*YOUR ASSIGNMENT*
Whenever a picture appears in the data, skip it and write out all other material exactly.

┌──

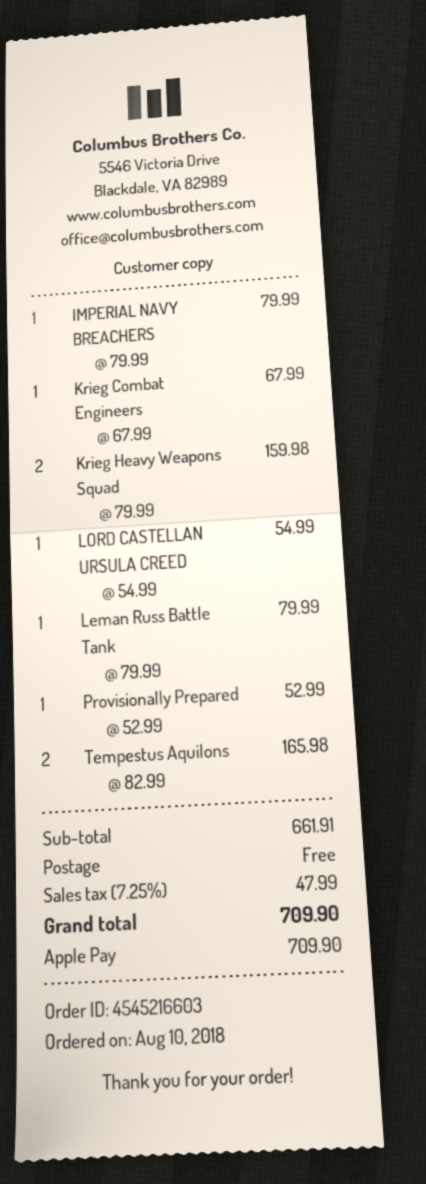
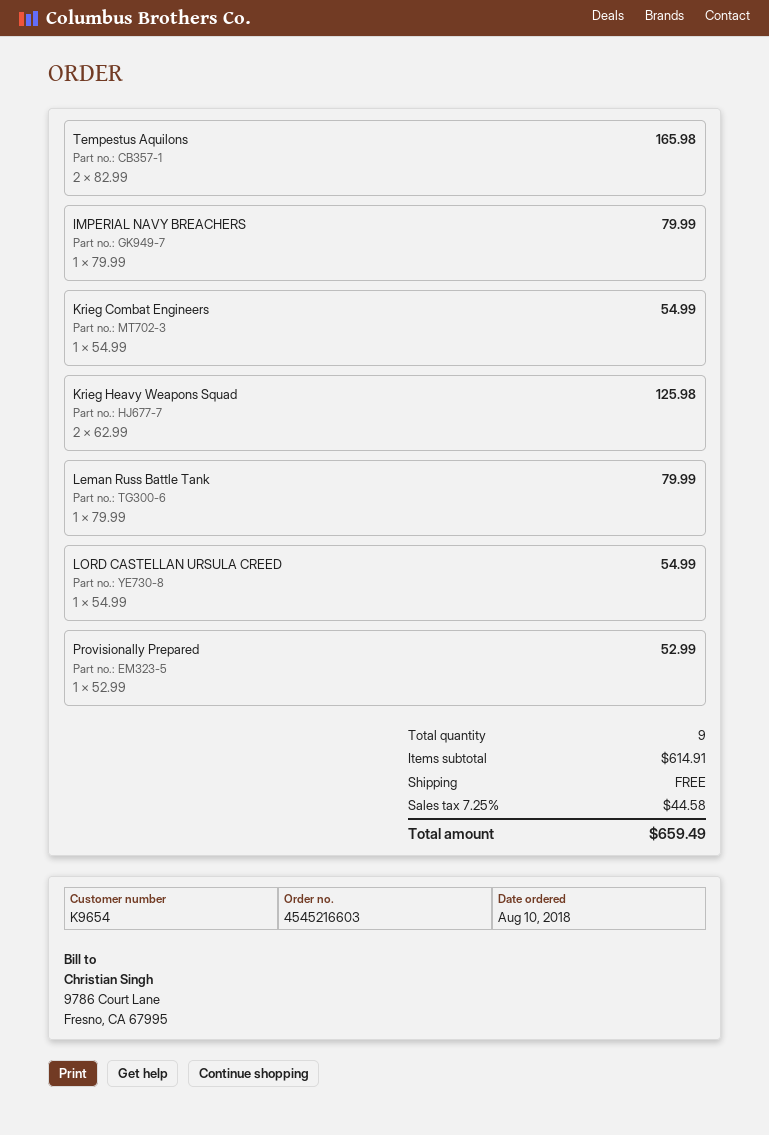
Krieg Combat Engineers: 1 x 67.99 = 67.99 -> 1 x 54.99 = 54.99
Krieg Heavy Weapons Squad: 2 x 79.99 = 159.98 -> 2 x 62.99 = 125.98
subtotal: 661.91 -> 614.91
tax: 7.25% = 47.99 -> 7.25% = 44.58
total: 709.90 -> 659.49

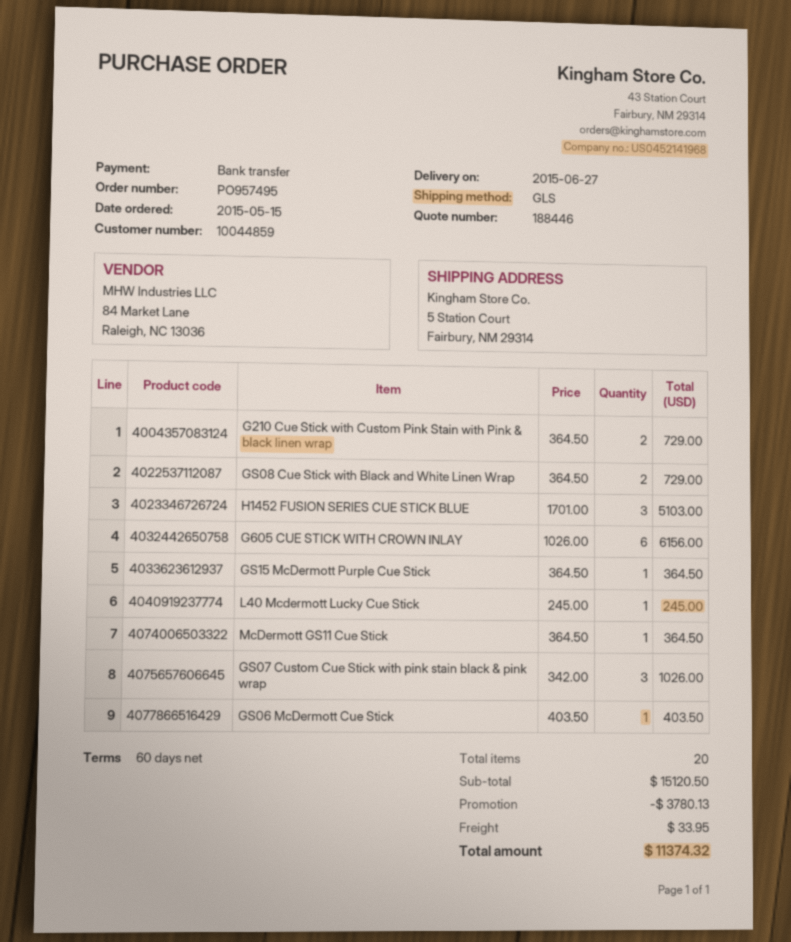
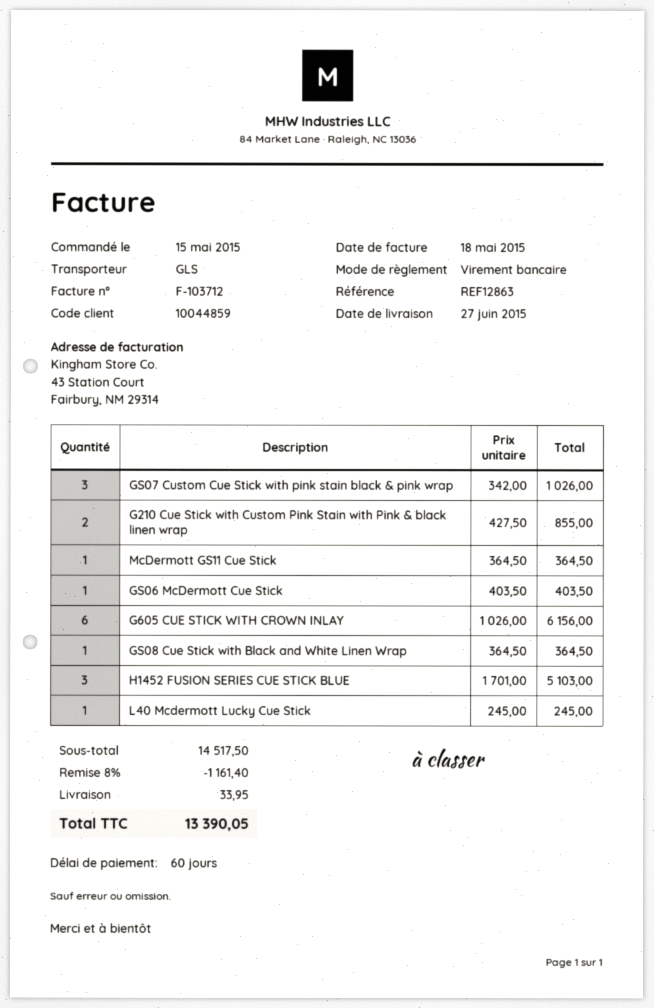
G210 Cue Stick with Custom Pink Stain with Pink & black linen wrap: 2 x 364.50 = 729.00 -> 2 x 427.50 = 855.00
GS08 Cue Stick with Black and White Linen Wrap: 2 x 364.50 = 729.00 -> 1 x 364.50 = 364.50
GS15 McDermott Purple Cue Stick: 1 x 364.50 = 364.50 -> none
subtotal: 15120.50 -> 14517.50
discount: 3780.13 -> 1161.40
total: 11374.32 -> 13390.05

└──

*TASK SOLUTION*
Krieg Combat Engineers: 1 x 67.99 = 67.99 -> 1 x 54.99 = 54.99
Krieg Heavy Weapons Squad: 2 x 79.99 = 159.98 -> 2 x 62.99 = 125.98
subtotal: 661.91 -> 614.91
tax: 7.25% = 47.99 -> 7.25% = 44.58
total: 709.90 -> 659.49

G210 Cue Stick with Custom Pink Stain with Pink & black linen wrap: 2 x 364.50 = 729.00 -> 2 x 427.50 = 855.00
GS08 Cue Stick with Black and White Linen Wrap: 2 x 364.50 = 729.00 -> 1 x 364.50 = 364.50
GS15 McDermott Purple Cue Stick: 1 x 364.50 = 364.50 -> none
subtotal: 15120.50 -> 14517.50
discount: 3780.13 -> 1161.40
total: 11374.32 -> 13390.05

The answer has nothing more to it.